■ Work request:
The entries that follow should come back exactly, with no pictures among them.

^^^^^^^^^^^^^^^^

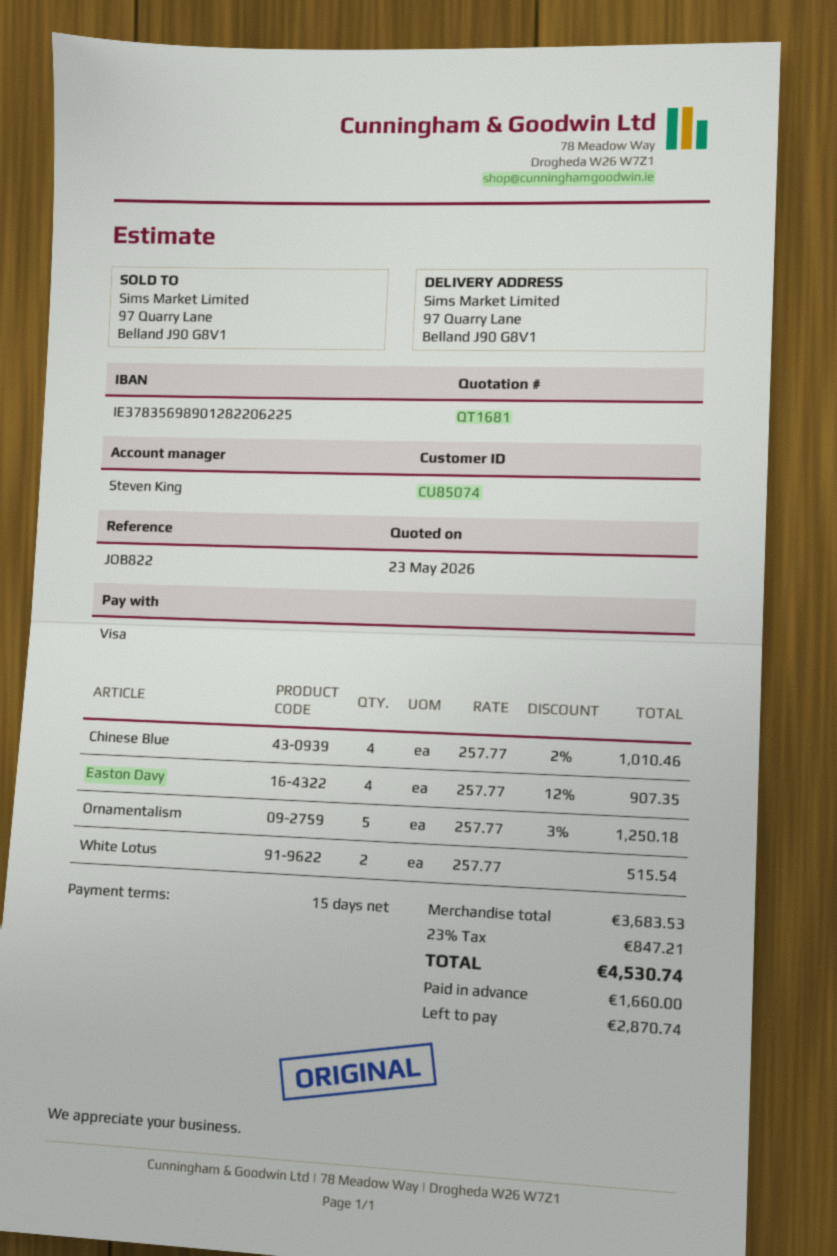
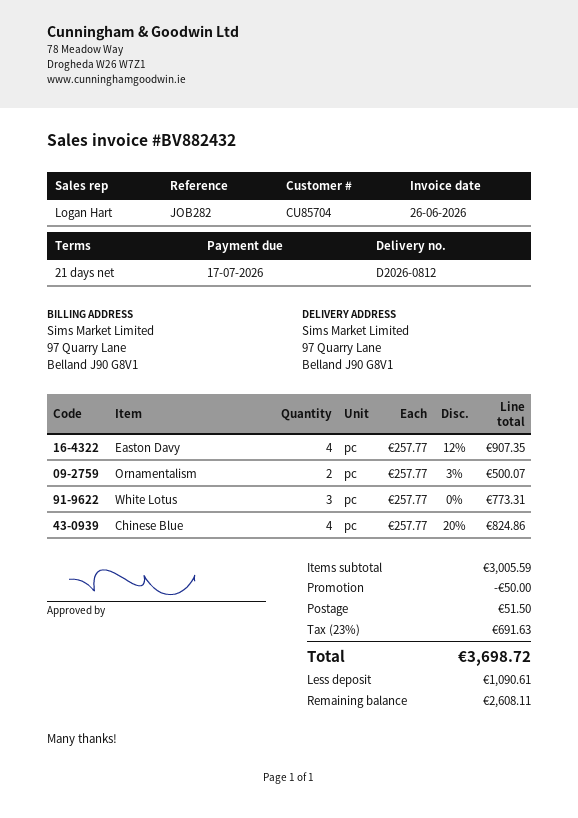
payment terms: 15 days -> 21 days
customer number: CU85074 -> CU85704
reference: JOB822 -> JOB282
sales rep: Steven King -> Logan Hart
Chinese Blue: 4 x 257.77 - 2% = 1010.46 -> 4 x 257.77 - 20% = 824.86
Ornamentalism: 5 x 257.77 - 3% = 1250.18 -> 2 x 257.77 - 3% = 500.07
White Lotus: 2 x 257.77 = 515.54 -> 3 x 257.77 = 773.31
subtotal: 3683.53 -> 3005.59
discount: none -> 50.00
shipping: none -> 51.50
tax: 23% = 847.21 -> 23% = 691.63
total: 4530.74 -> 3698.72
deposit: 1660.00 -> 1090.61
balance: 2870.74 -> 2608.11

^^^^^^^^^^^^^^^^

■ Task response:
payment terms: 15 days -> 21 days
customer number: CU85074 -> CU85704
reference: JOB822 -> JOB282
sales rep: Steven King -> Logan Hart
Chinese Blue: 4 x 257.77 - 2% = 1010.46 -> 4 x 257.77 - 20% = 824.86
Ornamentalism: 5 x 257.77 - 3% = 1250.18 -> 2 x 257.77 - 3% = 500.07
White Lotus: 2 x 257.77 = 515.54 -> 3 x 257.77 = 773.31
subtotal: 3683.53 -> 3005.59
discount: none -> 50.00
shipping: none -> 51.50
tax: 23% = 847.21 -> 23% = 691.63
total: 4530.74 -> 3698.72
deposit: 1660.00 -> 1090.61
balance: 2870.74 -> 2608.11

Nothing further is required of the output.